Leaving out every line before the one with "is a Windows", write out the rest of the records below exactly.

- [Extracted entries]
---*---
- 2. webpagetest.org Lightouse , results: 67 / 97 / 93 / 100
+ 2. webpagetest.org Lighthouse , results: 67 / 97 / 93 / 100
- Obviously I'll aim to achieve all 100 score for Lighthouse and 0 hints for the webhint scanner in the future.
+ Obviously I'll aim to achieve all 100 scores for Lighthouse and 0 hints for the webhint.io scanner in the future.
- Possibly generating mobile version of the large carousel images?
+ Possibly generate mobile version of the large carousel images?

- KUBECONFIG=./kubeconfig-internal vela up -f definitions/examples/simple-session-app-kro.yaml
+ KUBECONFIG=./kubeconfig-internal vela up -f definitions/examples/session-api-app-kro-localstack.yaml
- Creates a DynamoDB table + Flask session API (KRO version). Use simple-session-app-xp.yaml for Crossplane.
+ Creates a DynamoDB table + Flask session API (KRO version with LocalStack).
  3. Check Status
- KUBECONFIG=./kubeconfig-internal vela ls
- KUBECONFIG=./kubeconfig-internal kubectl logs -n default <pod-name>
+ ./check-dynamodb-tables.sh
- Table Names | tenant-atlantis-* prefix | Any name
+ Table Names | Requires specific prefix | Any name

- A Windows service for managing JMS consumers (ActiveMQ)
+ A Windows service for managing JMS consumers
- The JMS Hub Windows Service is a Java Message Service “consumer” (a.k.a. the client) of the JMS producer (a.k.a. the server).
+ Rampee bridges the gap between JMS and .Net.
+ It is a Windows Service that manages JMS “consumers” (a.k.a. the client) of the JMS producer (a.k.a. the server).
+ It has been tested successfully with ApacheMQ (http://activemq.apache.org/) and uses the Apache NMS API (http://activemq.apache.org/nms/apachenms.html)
---*---
- [Result for this exercise]
+ It is a Windows Service that manages JMS “consumers” (a.k.a. the client) of the JMS producer (a.k.a. the server).
+ It has been tested successfully with ApacheMQ (http://activemq.apache.org/) and uses the Apache NMS API (http://activemq.apache.org/nms/apachenms.html)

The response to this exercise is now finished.